Backend Configuration¶

Field	Type	Default	Description
`backend`	`"llm"` or `"vlm"`	`"llm"`	Extraction backend type
`inference`	`"local"` or `"remote"`	`"local"`	Inference location
`model_override`	`str` or `None`	`None`	Override default model
`provider_override`	`str` or `None`	`None`	Override default provider
`models`	`ModelsConfig`	`ModelsConfig()`	Model configurations

Processing Configuration¶

Field	Type	Default	Description
`processing_mode`	`"one-to-one"` or `"many-to-one"`	`"many-to-one"`	Processing strategy
`extraction_contract`	`"direct"`, `"staged"`, or `"delta"`	`"direct"`	LLM extraction contract (`staged` is optimized for weaker models in many-to-one mode)
`docling_config`	`"ocr"` or `"vision"`	`"ocr"`	Docling pipeline type
`use_chunking`	`bool`	`True`	Enable document chunking
`chunk_max_tokens`	`int` or `None`	`None`	Max tokens per chunk (default 512 when chunking)
`debug`	`bool`	`False`	Enable debug artifacts
`max_batch_size`	`int`	`1`	Maximum batch size

Staged Tuning Configuration¶

Field	Type	Default	Description
`staged_tuning_preset`	`"standard"` or `"advanced"`	`"standard"`	Preset for staged extraction defaults
`staged_pass_retries`	`int` or `None`	`None`	Retries per staged pass (`None` uses preset)
`parallel_workers`	`int` or `None`	`None`	Parallel workers for extraction (staged fill pass and delta batch calls; `None` uses preset for staged)
`staged_nodes_fill_cap`	`int` or `None`	`None`	Max node instances per fill-pass call (`None` uses preset)
`staged_id_shard_size`	`int` or `None`	`None`	Max paths per ID-pass call (`0` = no sharding, `None` uses preset)

Delta Configuration¶

Delta extraction uses the same parallel_workers setting (see Staged Tuning above) for parallel batch calls.

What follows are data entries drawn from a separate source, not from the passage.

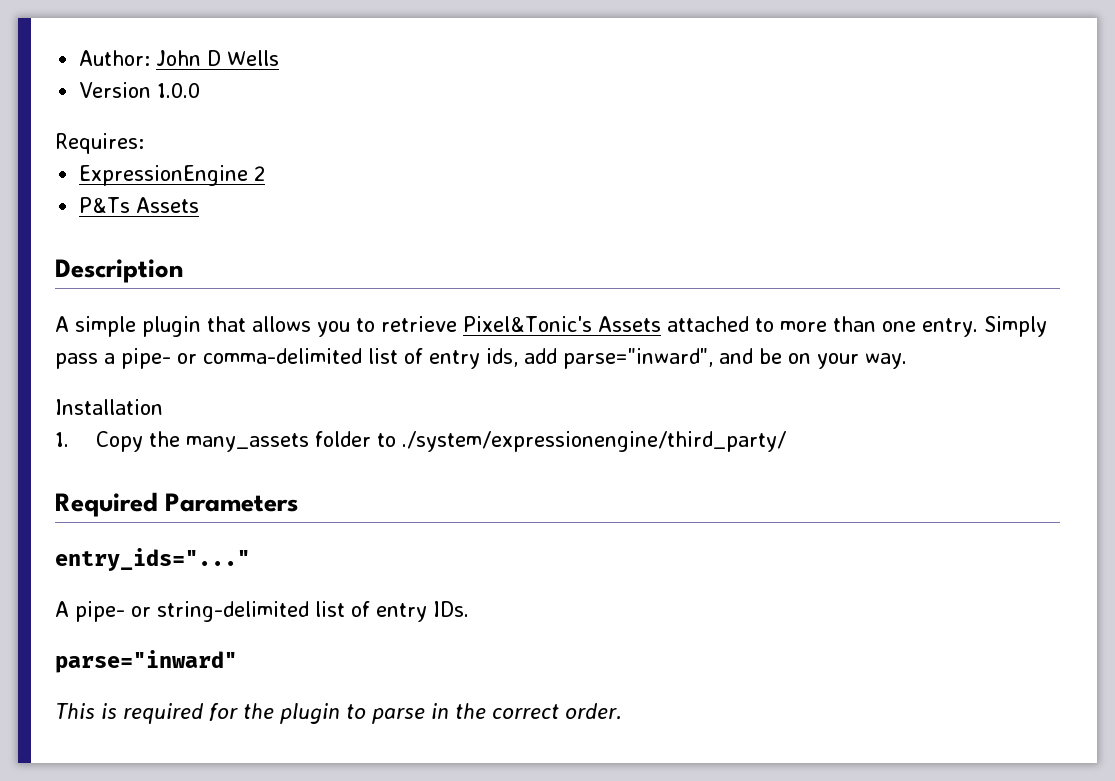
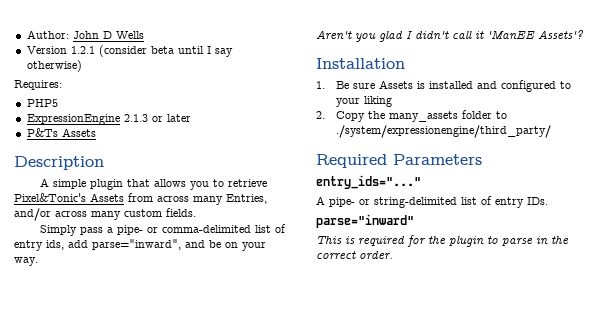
[157,83,201,98] 1.0.0 -> [70,45,233,57] [26,60,82,72] 1.2.1 (consider beta until I say otherwise)
(144, 143) none -> [26,99,58,107] // PHP5
[254,166,266,181] 2 -> [123,114,191,122] 2.1.3 or later
[666,316,978,337] attached to more than one entry. -> [128,193,267,205] [14,208,196,221] from across many Entries, and/or across many custom fields. //
[55,399,163,415] [55,432,69,447] Installation // 1. -> [316,30,583,42] [316,58,405,69] [316,80,572,92] [336,96,393,107] [316,111,325,119] Aren't you glad I didn't call it 'ManEE Assets'? // Installation // 1. Be sure Assets is installed and configured to your liking // 2.

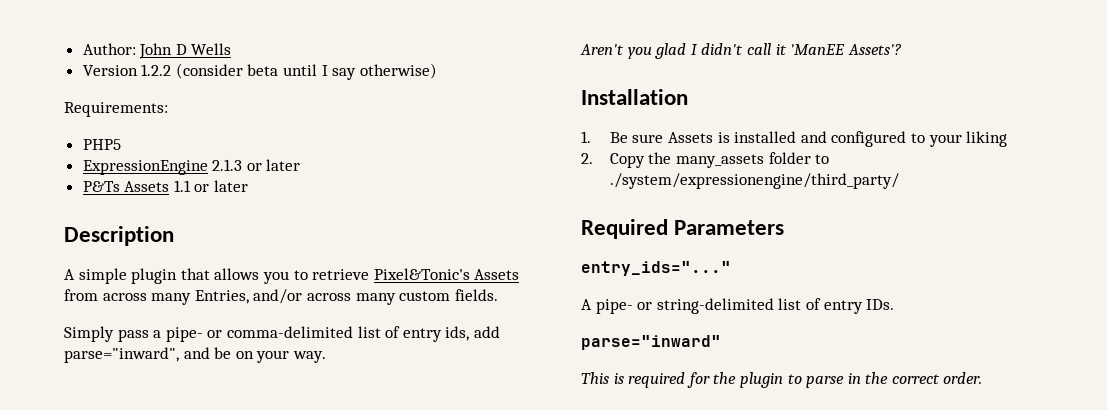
[70,46,95,54] 1.2.1 -> [141,64,172,76] 1.2.2
[14,80,62,90] Requires: -> [64,102,168,117] Requirements:
(96, 132) none -> [173,180,249,192] 1.1 or later

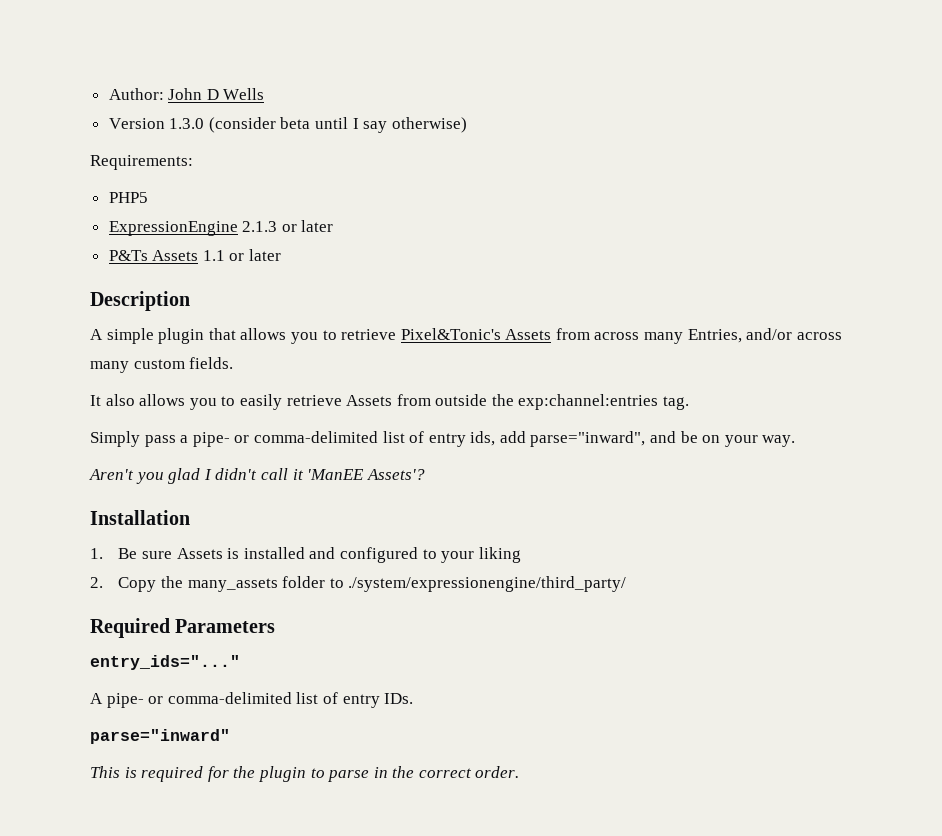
[141,64,172,76] 1.2.2 -> [169,118,205,129] 1.3.0
(498, 295) none -> [90,394,690,410] // It also allows you to easily retrieve Assets from outside the exp:channel:entries tag.
[656,298,774,314] string-delimited -> [167,692,292,704] comma-delimited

Field	Type	Default	Description
`llm_batch_token_size`	`int`	`1024`	Max input tokens per delta batch (new LLM call when exceeded)
`delta_quality_require_root`	`bool`	`True`	Require root instance in merged output
`delta_quality_min_instances`	`int`	`1`	Minimum node count threshold
`delta_quality_max_parent_lookup_miss`	`int`	`4`	Max parent-link misses before quality failure; `-1` disables this check
`delta_quality_adaptive_parent_lookup`	`bool`	`True`	Adaptive miss tolerance when root exists (e.g. up to half of instances, cap 300)
`delta_quality_require_relationships`	`bool`	`False`	Require at least one attached relationship/list linkage
`delta_quality_require_structural_attachments`	`bool`	`False`	Require structural attachments (avoid root-only outputs)
`delta_normalizer_validate_paths`	`bool`	`True`	Drop unknown/non-catalog paths
`delta_normalizer_canonicalize_ids`	`bool`	`True`	Normalize ID values for deterministic matching
`delta_normalizer_strip_nested_properties`	`bool`	`True`	Drop nested dict properties to keep flat graph payloads
`delta_normalizer_attach_provenance`	`bool`	`True`	Attach batch/chunk provenance to nodes/relationships
`delta_resolvers_enabled`	`bool`	`True`	Enable post-merge resolver pass
`delta_resolvers_mode`	`str`	`"semantic"`	Resolver mode: `off`, `fuzzy`, `semantic`, `chain`
`delta_resolver_fuzzy_threshold`	`float`	`0.9`	Fuzzy merge threshold
`delta_resolver_semantic_threshold`	`float`	`0.92`	Semantic merge threshold
`delta_resolver_properties`	`list[str]`	`[]`	Preferred properties used for resolver matching
`delta_resolver_paths`	`list[str]`	`[]`	Restrict resolver to selected catalog paths

Gleaning (direct and delta)¶

Optional second-pass extraction to improve recall. Applies to direct and delta contracts only (not staged).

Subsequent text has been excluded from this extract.